Zaghaft erhob ich mich, tastete mich mit der Hand die Mauer entlang, suchte im Schatten der Mauer meine Schritte. Zart, fast nicht zu vernehmen, ein Hauch nur, wie der Schlag eines Schmetterlings, wehte es aus dem Innern des Gebäudes. „Ich weiß nicht, ob deine Stirn warm ist oder nicht; Ich weiß nicht, ob deine Lippen nass sind oder nicht; Ein weißer Mond geht hinter den Nussbäumen auf. Ich merke es an deinem Herzschlag.“
Ein rotweißer Ball titschte mehrmals auf, drehte sich um seine eigene Achse und kullerte in den schmalen Graben zwischen Mauer und Brunnen. „Anne, Anne“, rief der Junge, der durch den Spalt, der den Hof von Straße trennte und lief mit ausgestrecktem Arm auf den Ball zu. Seine Mutter hastete ihm hinter her. Ich nahm dem Ball auf und reichte ihm dem Kind. Die Mutter trat hinter ihren Sohn und schaute mich mit warmen Augen freundlich an. „Teşekkür ederim“, sagte sie mit einem kleinen Lachen um ihren Mund. „Bir şey değil“, lächelte ich zurück. Ich folgte den Beiden auf die Straße.
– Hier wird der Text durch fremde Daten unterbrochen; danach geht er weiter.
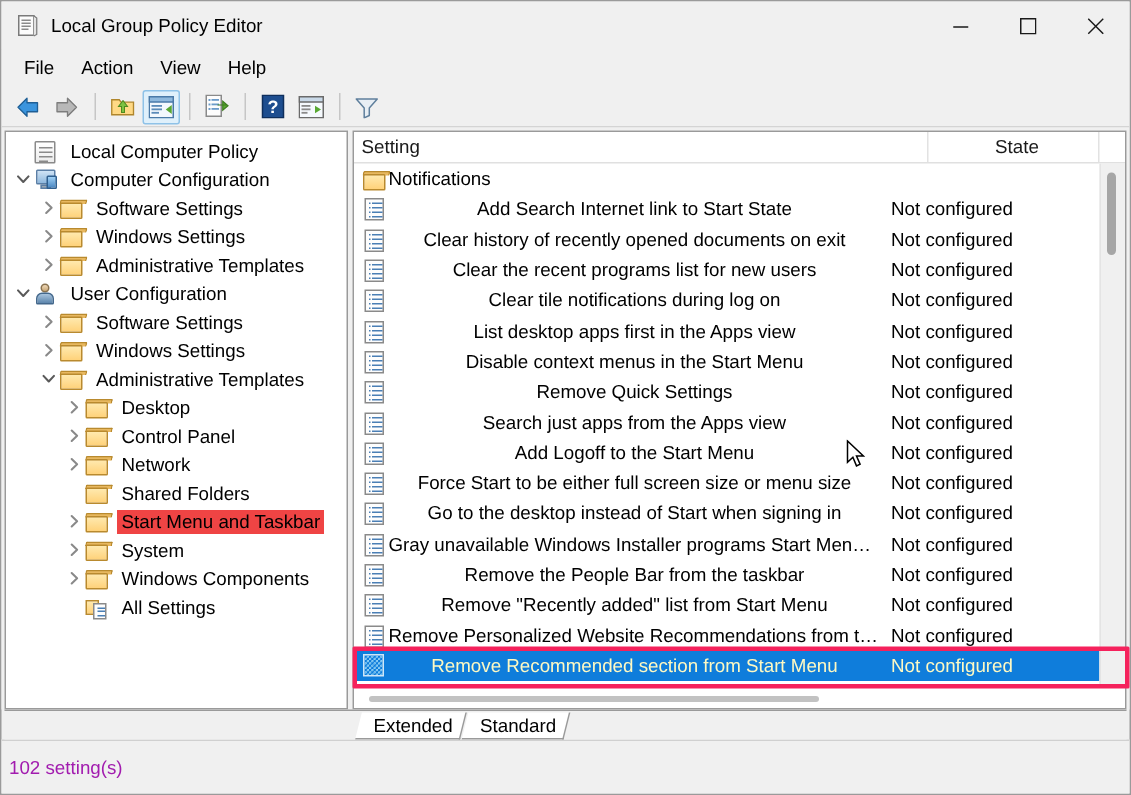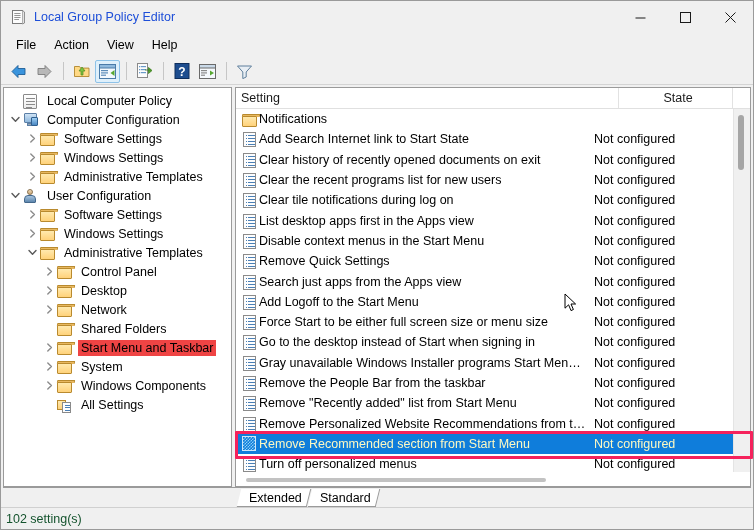"Local Group Policy Editor" .title-text { color: #1d4ed8 -> #000000 }
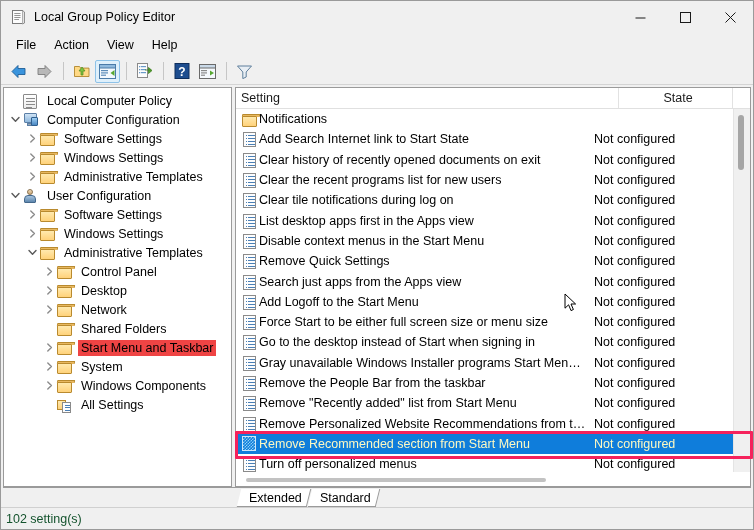"Notifications" .row .r-name { text-align: none -> center }
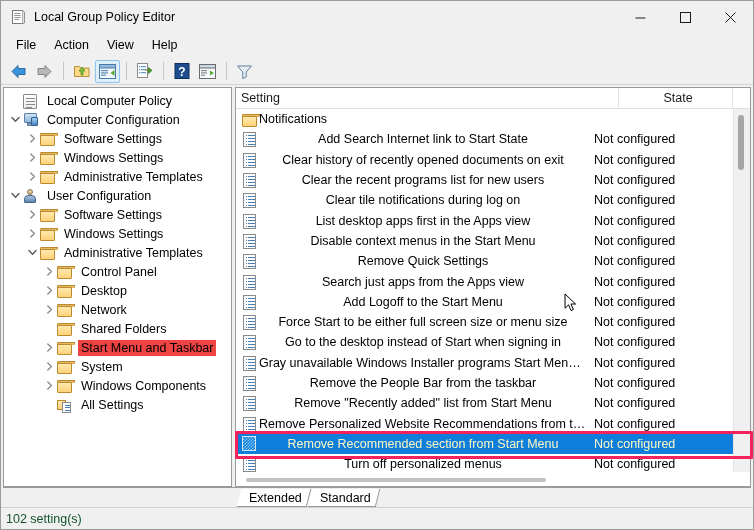"Control Panel" div.tree-row { order: before "Desktop" -> after "Desktop" }
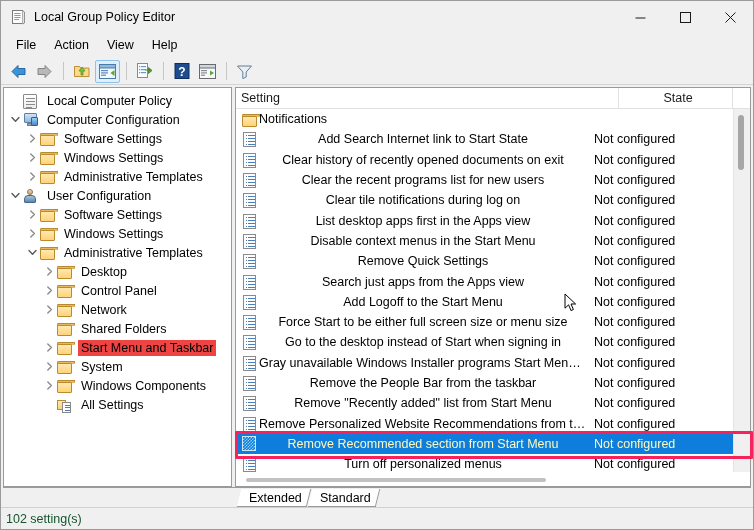"102 setting(s)" .statusbar { color: #14532d -> #a21caf; height: 22px -> 36px }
Der Taxifahrer sah müde aus, ich war wohl seine letzte Fuhre nach einer langen Nachtschicht. Die Rechner in den Moscheen waren noch nicht angesprungen, um den Ruf der Muezzine über die Stadt zu tragen. Ein Rudel herrenloser Hunde balgte sich um den Inhalt einer umgestürzten Mülltonne. Die Stille in den Straßen wurde nur durch das Brummen und Kreischen der Kehrmaschinen unterbrochen. Hinter dem Hügel von Fenerbahçe mit seinem Wildwuchs aus Antennenmasten lugten die ersten Strahlen der Sonne hervor, lechzten nach dem Wasser des Bosporus. Der frühe Flieger zurück war mir immer Verdruss und Bequemlichkeit zugleich gewesen. Frühes Aufstehen und als Belohnung schnelles Erreichen des Flughafens. Trotz des missbilligenden Blicks des Chauffeurs kurbelte ich ein Fenster runter, saugte die nach Salz, Wasser und Fisch riechende Luft ein.
Am Flughafen herrschte mäßiges Treiben. Der Beamte an der Kontrolle schob mir mit müdem Blick meinen Pass zurück. Der Pilot schaltete auf Volllast, die Düsen heulten auf, der Schub drückte mich in meinen Sitz. Das Große wurde immer kleiner, die ersten Wölkchen wirbelten auf den Tragflächen. Die Motoren gingen in monotones Summen über. Ich lehnte meinen Kopf an die Stütze des Sitzes, schloss die Augen: Ich hörte Istanbul.
Diese Impression basiert auf dem Gedicht „Ich höre Istanbul / İstanbul´u dinliyorum“ von Orhan Veli (1914 – 1950).